• [What to do] For every line in the records that has the word "solid", make a copy.

[Web page edit records]
------------
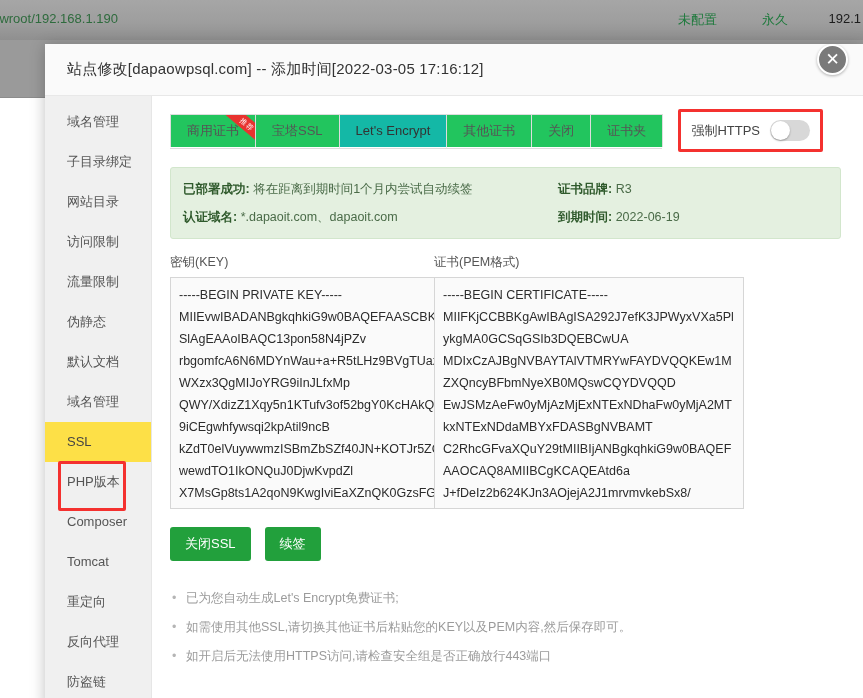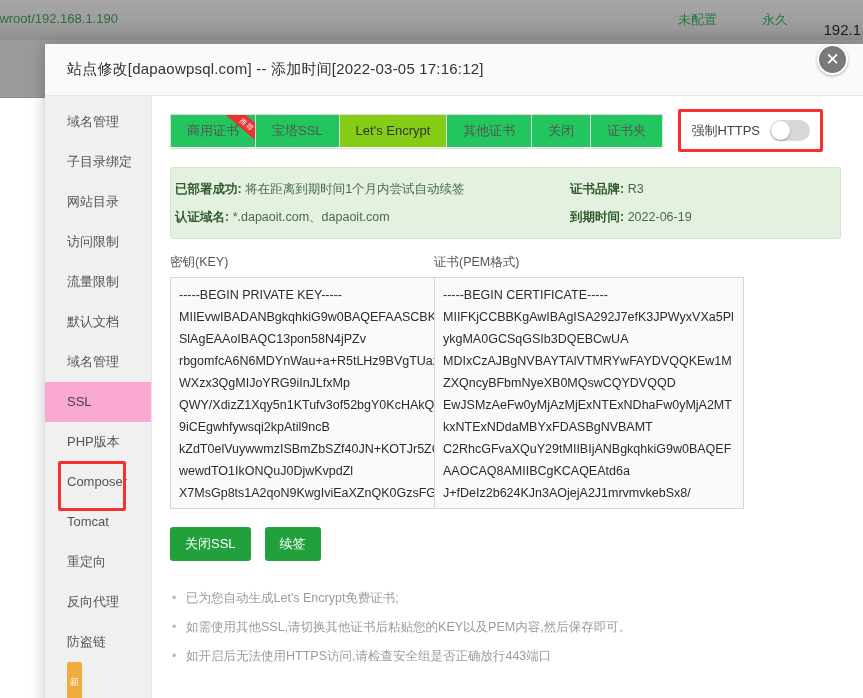--- a/index.html
+++ b/index.html
@@ -24,7 +24,7 @@
     position: absolute; top: 11px; font-size: 13px; color: #1f7a3d;
   }
   #bg-topbar .bg-ip {
-    position: absolute; top: 21px; right: 0; font-size: 15px; color: #1c1c1c;
+    position: absolute; top: 11px; right: 0; font-size: 13px; color: #1c1c1c;
   }
   #bg-row {
     position: absolute; left: 0; top: 40px; width: 863px; height: 58px;

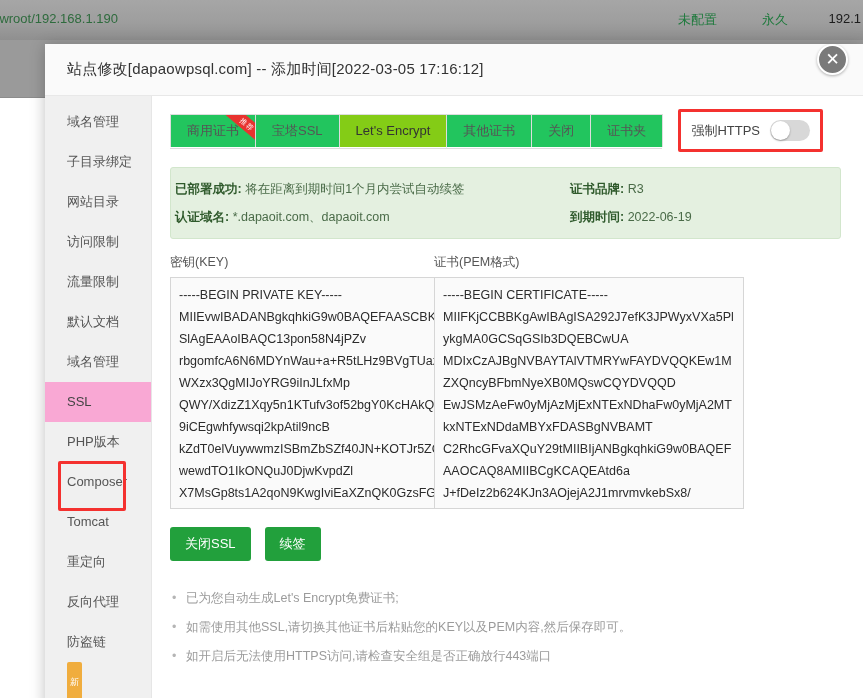--- a/index.html
+++ b/index.html
@@ -109,7 +109,7 @@
     overflow: hidden;
   }
   .tab.active {
-    background: #84cc16; color: #333;
+    background: #14b8a6; color: #333;
     border-bottom: 1px solid #ffffff;
     height: 34px;
   }

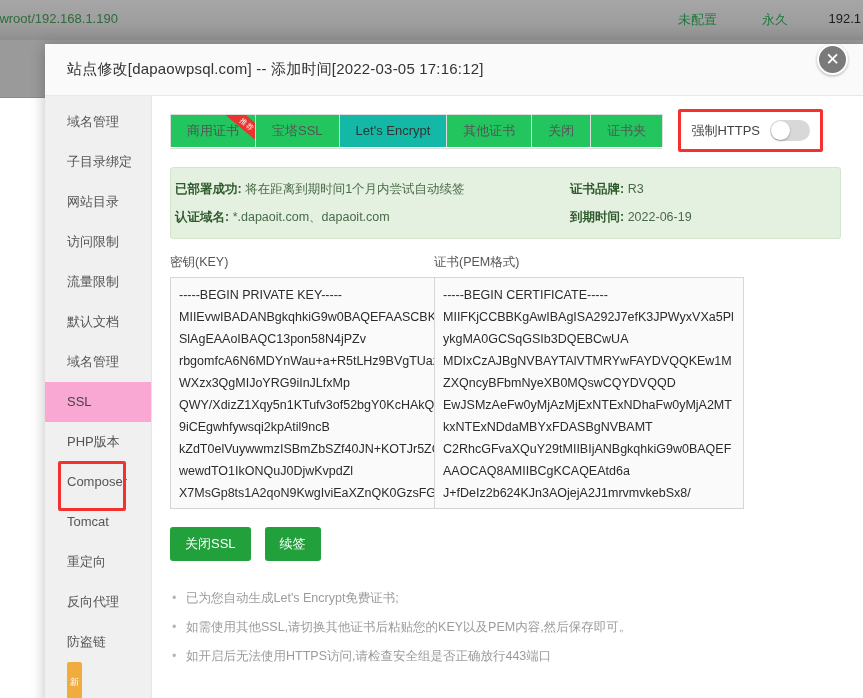--- a/index.html
+++ b/index.html
@@ -148,8 +148,7 @@
     background: #e4f0e0; border: 1px solid #d2e6cc; border-radius: 3px;
     height: 72px;
     display: flex; align-items: center;
-    padding: 0 4px;
-    gap: 20px;
+    padding: 0 12px;
   }
   .status-col { display: flex; flex-direction: column; gap: 11px; }
   .status-col.left { width: 375px; }

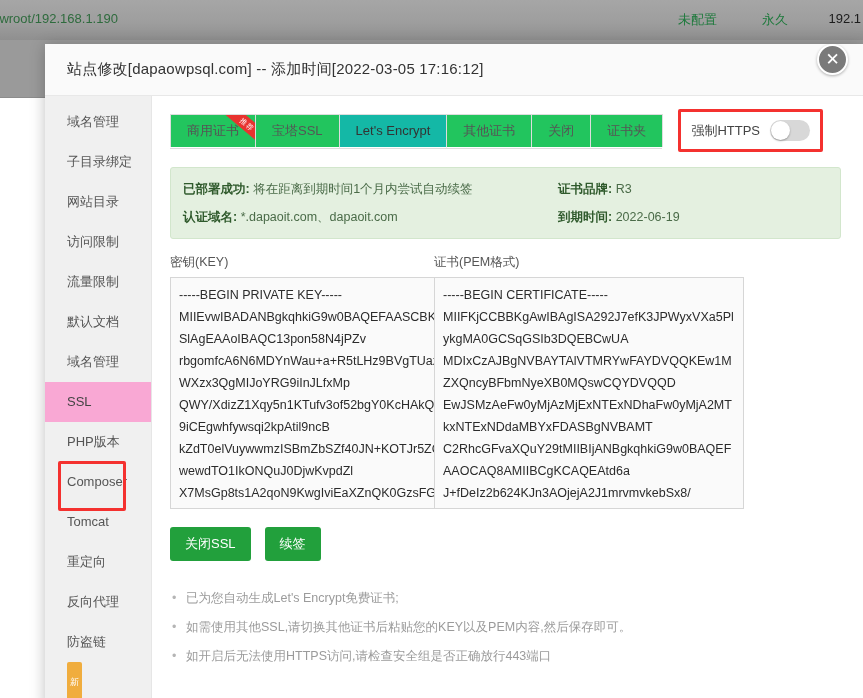--- a/index.html
+++ b/index.html
@@ -226,6 +226,7 @@
       <div class="side-item">网站目录</div>
       <div class="side-item">访问限制</div>
       <div class="side-item">流量限制</div>
+      <div class="side-item">伪静态</div>
       <div class="side-item">默认文档</div>
       <div class="side-item">域名管理</div>
       <div class="side-item active">SSL</div>

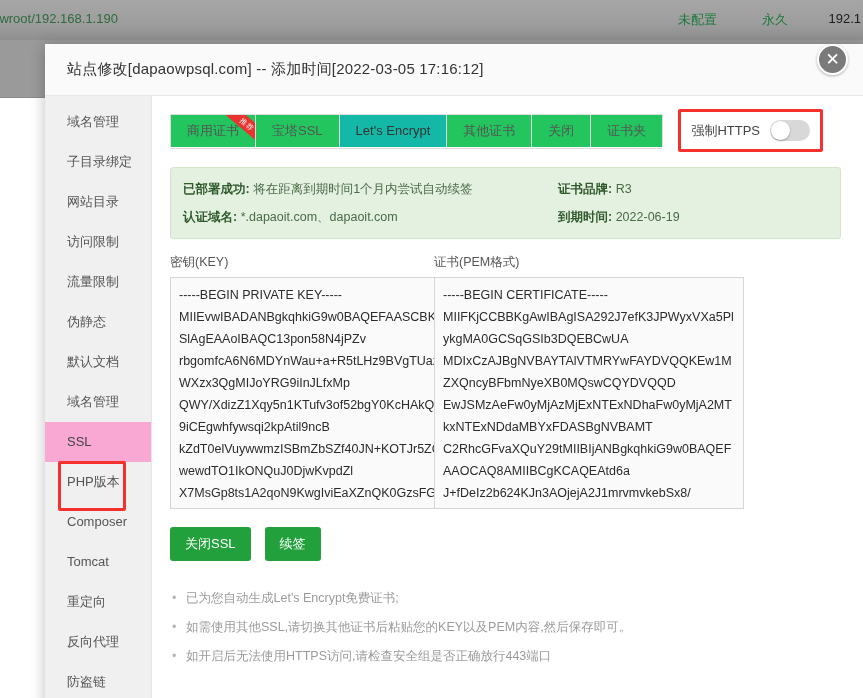--- a/index.html
+++ b/index.html
@@ -78,7 +78,7 @@
     cursor: pointer; white-space: nowrap;
   }
   .side-item.active {
-    background: #f9a8d4; color: #444;
+    background: #fde047; color: #444;
   }
   #ssl-highlight {
     position: absolute; left: 13px; top: 365px;

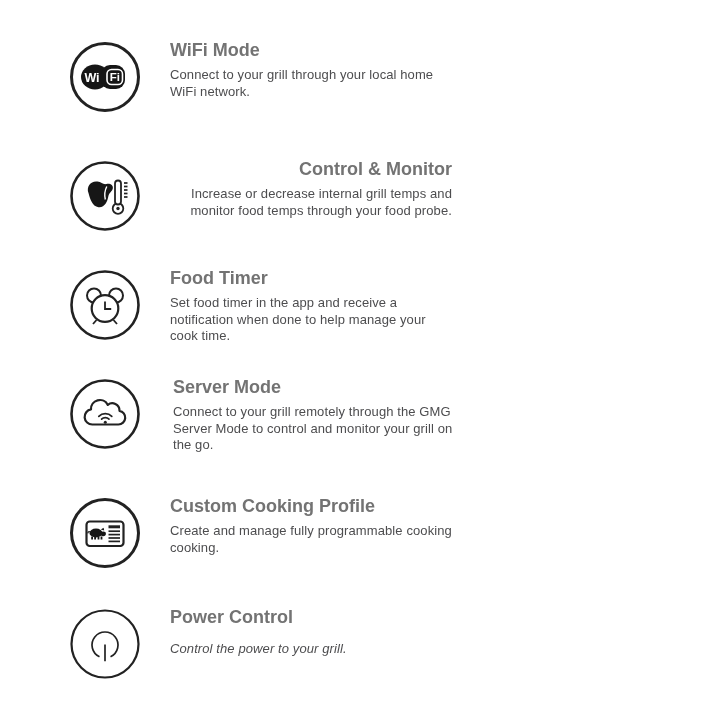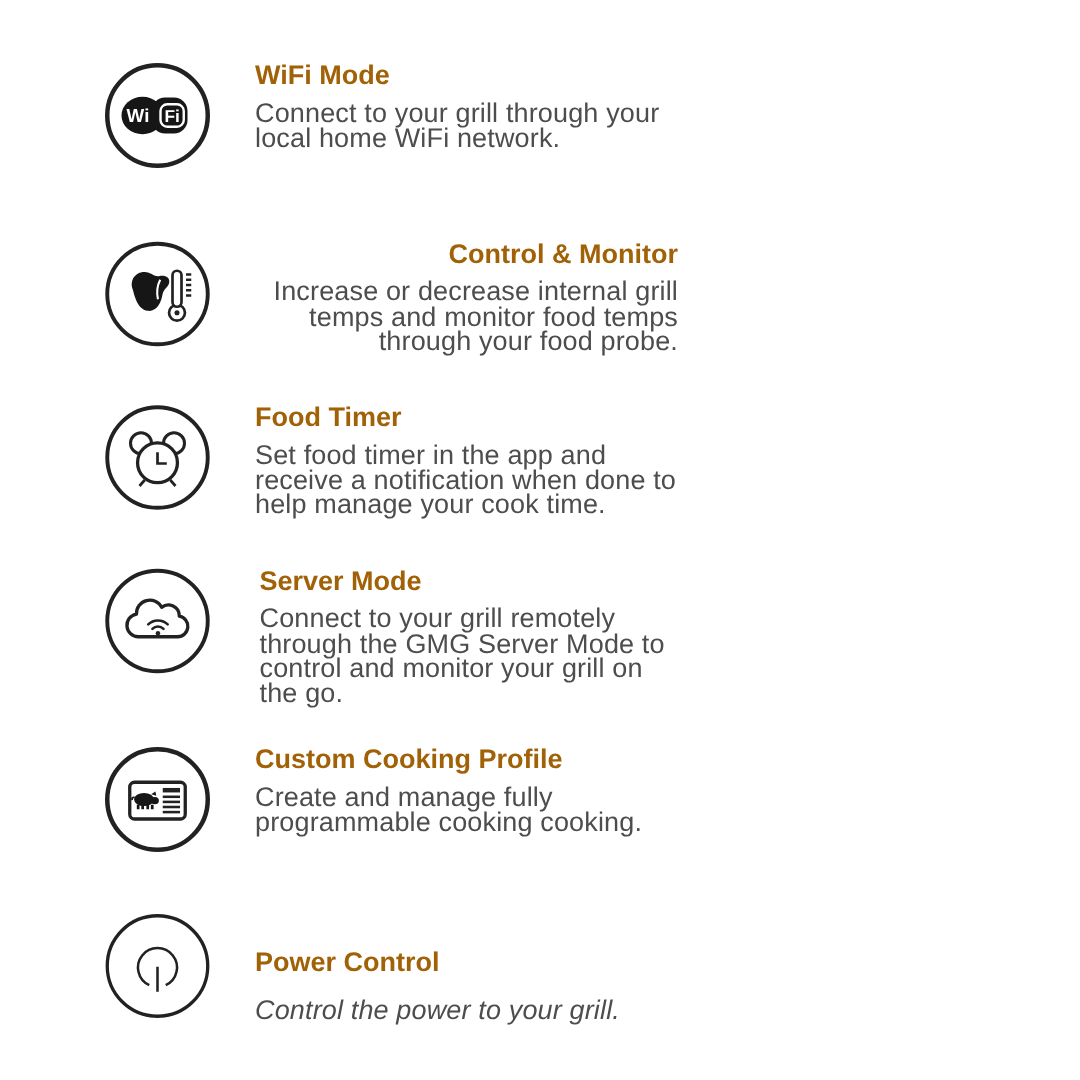--- a/index.html
+++ b/index.html
@@ -43,7 +43,7 @@
     font-size: 18px;
     line-height: 21px;
     font-weight: bold;
-    color: #a16207;
+    color: #737373;
   }
   .desc {
     margin: 0;

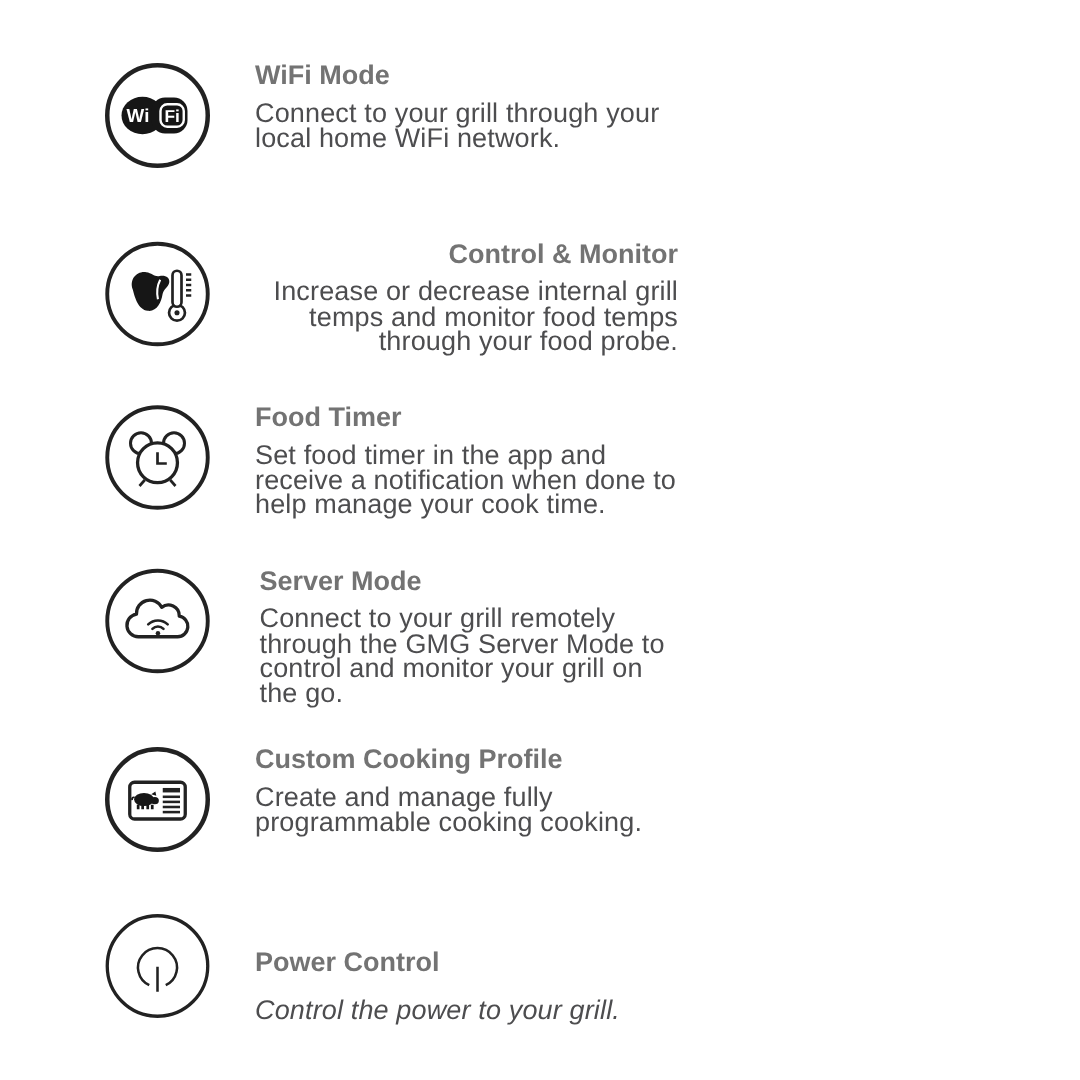--- a/index.html
+++ b/index.html
@@ -47,7 +47,7 @@
   }
   .desc {
     margin: 0;
-    font-size: 18px;
+    font-size: 13px;
     line-height: 16.5px;
     color: #4d4d4f;
     letter-spacing: 0.1px;

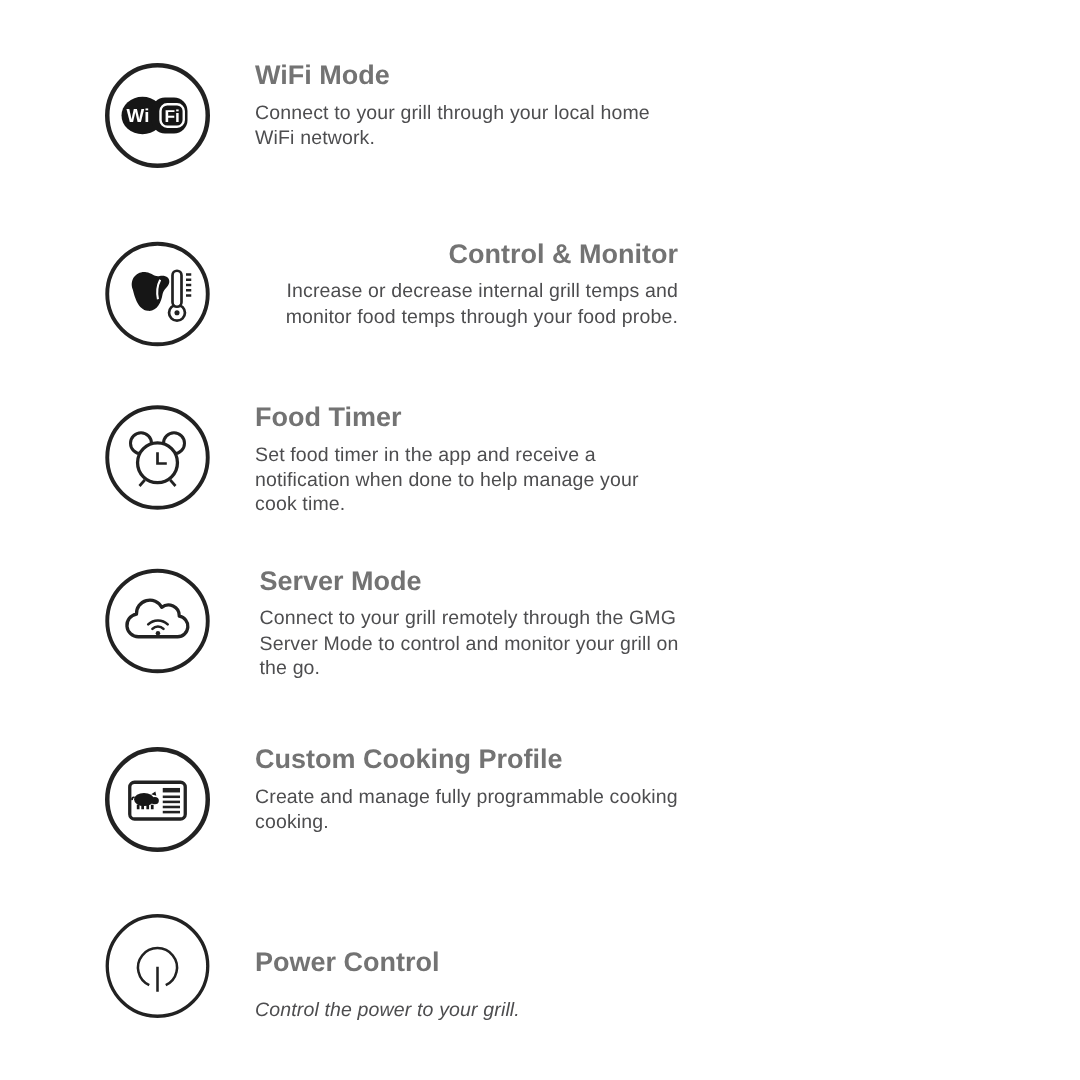--- a/index.html
+++ b/index.html
@@ -27,7 +27,7 @@
   .row-3 { top: 268px; }
   .row-4 { top: 377px; gap: 31px; }
   .row-5 { top: 496px; }
-  .row-6 { top: 607px; align-items: flex-end; }
+  .row-6 { top: 607px; }
   .icon {
     width: 74px; height: 74px;
     flex: 0 0 74px;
------------
• [Response area]
     border-bottom: 1px solid #ffffff;
     background: #e4f0e0; border: 1px solid #d2e6cc; border-radius: 3px;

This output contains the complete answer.